Selon le rapport, les nouveaux articles de l’AÉCG concernant le secteur des services financiers rendent le secteur canadien vulnérable aux contestations, particulièrement à la lumière des vastes investissements européens dans les domaines canadiens de la finance et de l’assurance. Ces articles menacent les mesures qui protègent les consommateurs et celles qui ont gardé le système bancaire canadien à l’abri lors de la dernière crise financière mondiale.
« On ne doit pas accorder aux entreprises un droit de veto sur les politiques gouvernementales qui protègent la santé publique, l’environnement et l’économie locale. Les parlementaires européens sont conscients des dangers de l’AÉCG et ils veulent faire passer les intérêts des citoyens avant ceux des entreprises privées », a soutenu le président national du Syndicat canadien de la fonction publique, Paul Moist.
Les représentants de l’Europe, du Canada et des gouvernements provinciaux aimeraient faire croire que le sort de l’AÉCG est scellé, mais l’opposition aux clauses investisseur-état s’organise. Il reste encore au moins 18 mois avant la ratification de cet accord.
« Les règles investisseur-état de l’AÉCG sont symptomatiques d’un problème beaucoup plus grave : tout cet accord favorise l’entreprise privée au détriment du citoyen. Qu’on parle de prolongation des brevets couvrant les médicaments, ce qui pourrait alourdir la facture d’un milliard de dollars, ou d’ouvrir le lucratif marché de l’approvisionnement municipal aux multinationales européennes, cet accord vise uniquement à augmenter les profits du privé, sans aucun avantage pour la population », a affirmé la présidente nationale du Conseil des Canadiens, Maude Barlow.
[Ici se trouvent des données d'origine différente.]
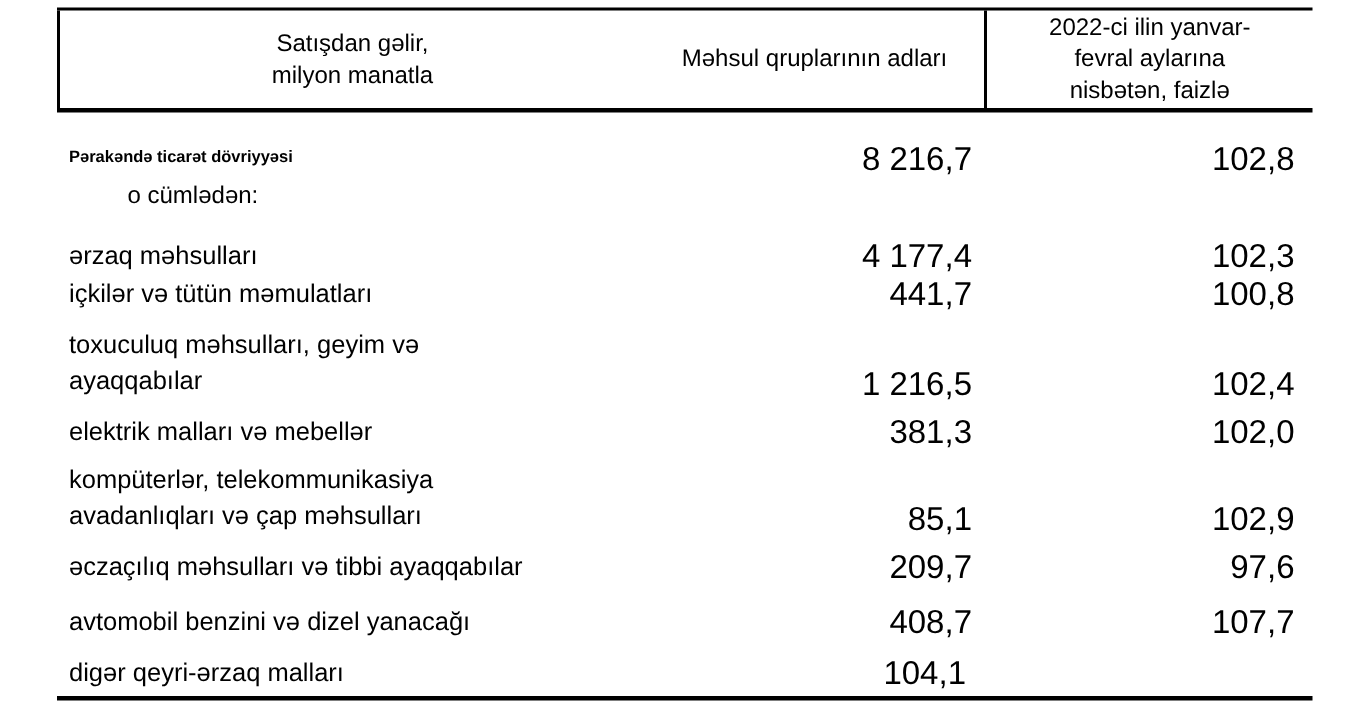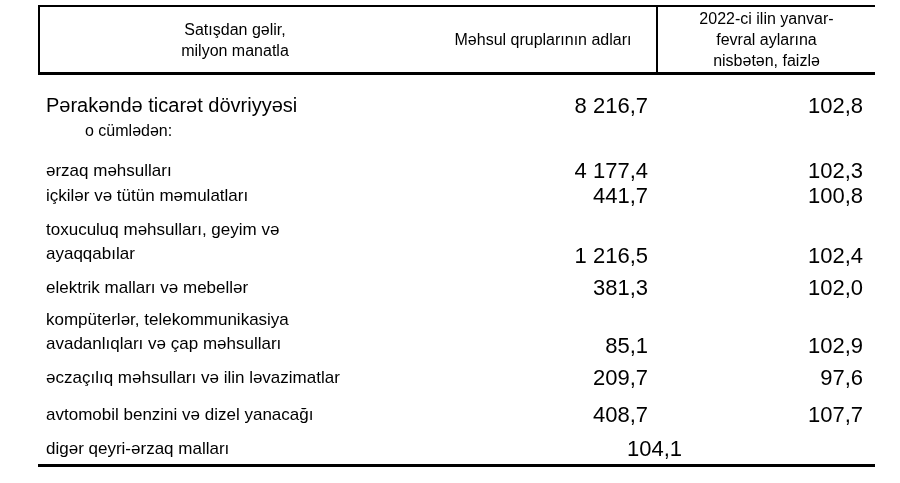"Pərakəndə ticarət dövriyyəsi" .total-row .name { font-size: 20px -> 11px; font-weight: normal -> bold }
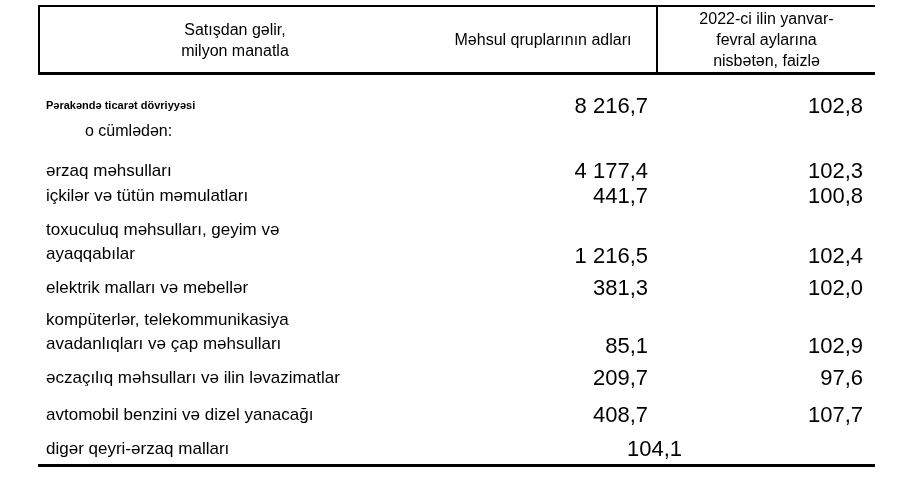"əczaçılıq məhsulları və ilin" div.cell { text: ilin ləvazimatlar -> tibbi ayaqqabılar }
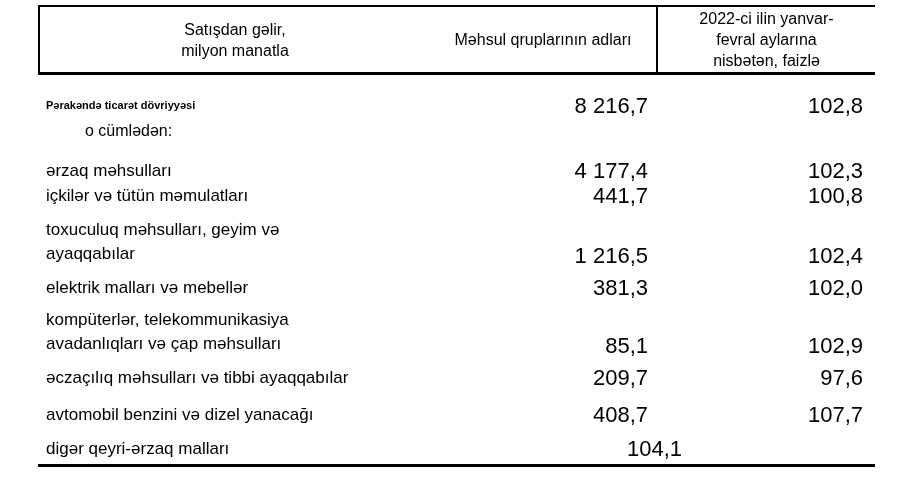"digər qeyri-ərzaq malları" .r7 { gap: 38px -> none }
Selon le rapport Marchander la démocratie les décideurs des deux côtés de l’Atlantique doivent rejeter toute version de l’AÉCG qui inclura un mécanisme de règlement des différends investisseur-état.
Les auteurs de Marchander la démocratie sont Blair Redlin du Centre canadien des politiques alternatives, Pia Eberhardt de Corporate Europe Observatory et Cécile Toubeau de l’ONG européenne Transport & Environment. Ce rapport est publié conjointement par près d’une vingtaine d’organismes syndicaux et de la société civile, dont le SCFP, le Conseil des Canadiens, le Centre canadien des politiques alternatives, le Réseau pour le commerce juste et le Réseau québécois sur l’intégration continentale.